A fabricated reference in healthcare can put vulnerable people at direct risk. This isn't theoretical. CQC enforcement actions regularly cite inadequate recruitment checks as contributing to patient harm.

How RefPassport Helps

Domain-Verified Trust

Every reference is tied to the issuing trust or provider's domain. Independent confirmation without phone calls or email chains.

Portable for Locums

Clinicians carry verified references from placement to placement.
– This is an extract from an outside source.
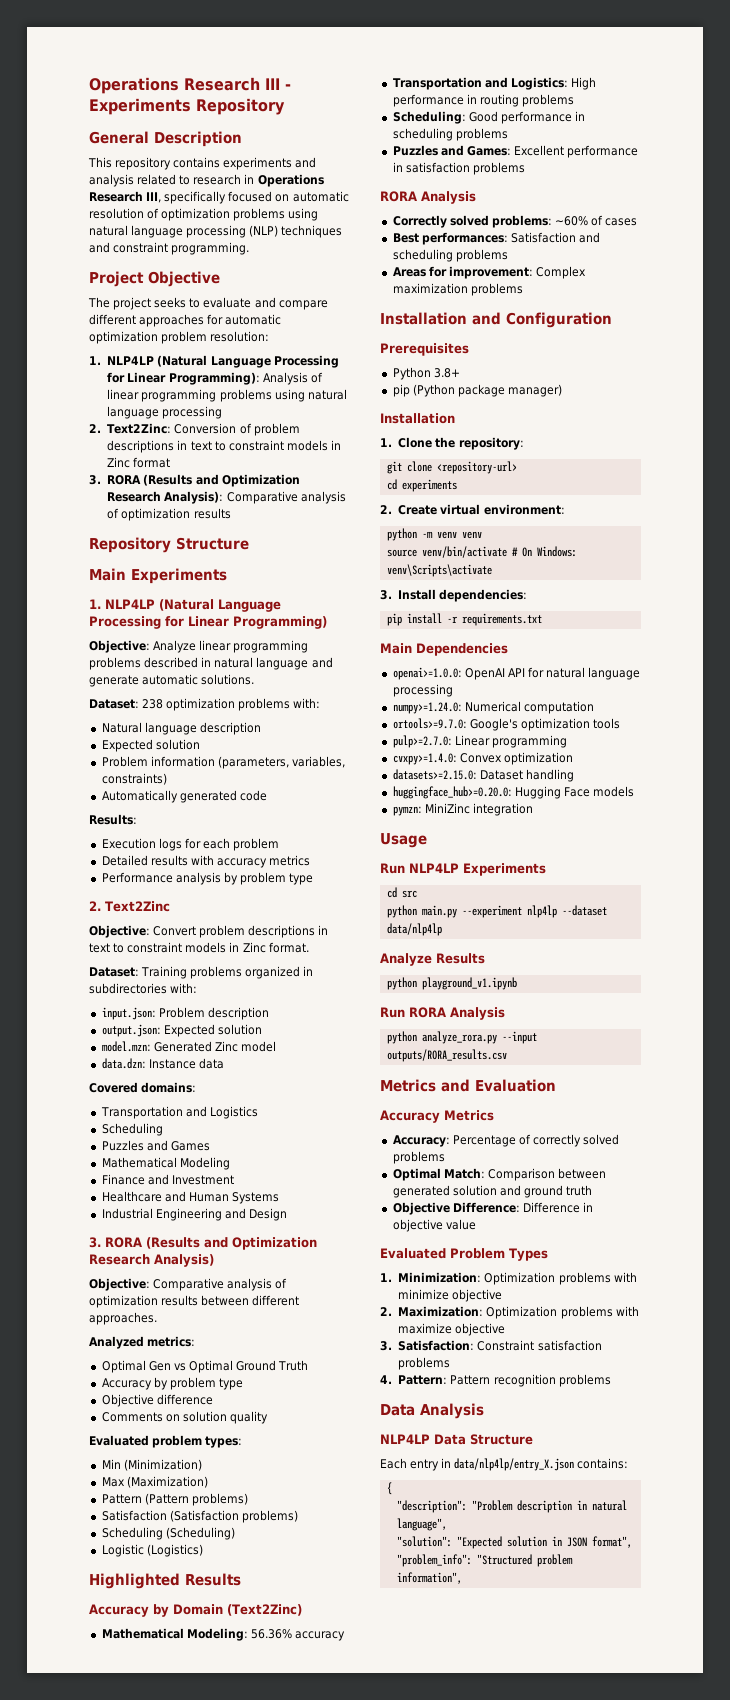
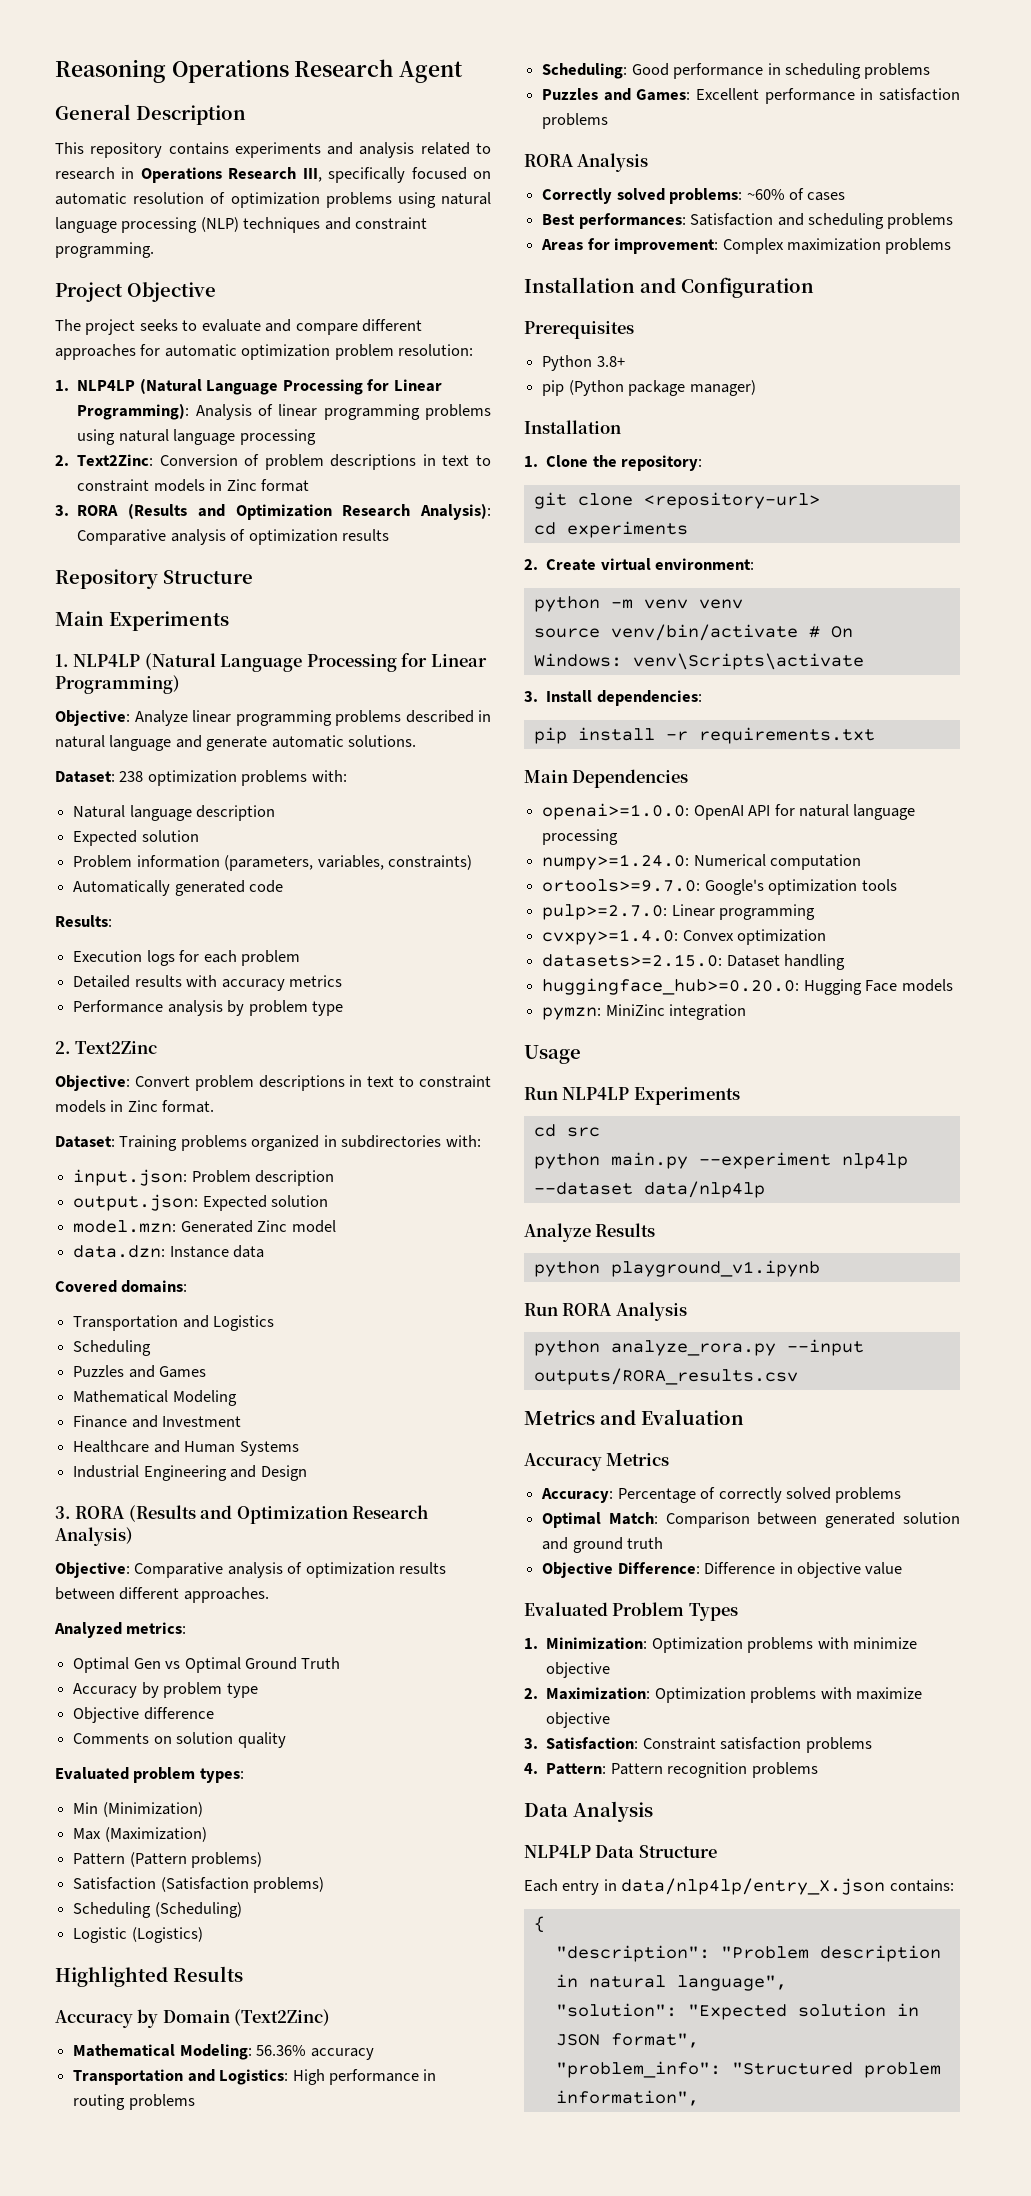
- Operations Research III - Experiments Repository
+ Reasoning Operations Research Agent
Onboarding is faster, and there's no excuse to skip proper checks under time pressure.

Instant Revocation

If concerns arise after someone leaves, revoke their reference immediately. No paper trail to chase down.

In Practice

Locum placement

A locum nurse applies for a placement at your trust via an agency. Normally you'd wait for the previous trust to respond to a reference request, adding days or weeks to onboarding. Instead, the nurse shares their RefPassport link. Your HR team verifies in seconds that the reference is genuine, tied to the issuing trust's domain, and unaltered. The nurse starts on time and patient care isn't disrupted.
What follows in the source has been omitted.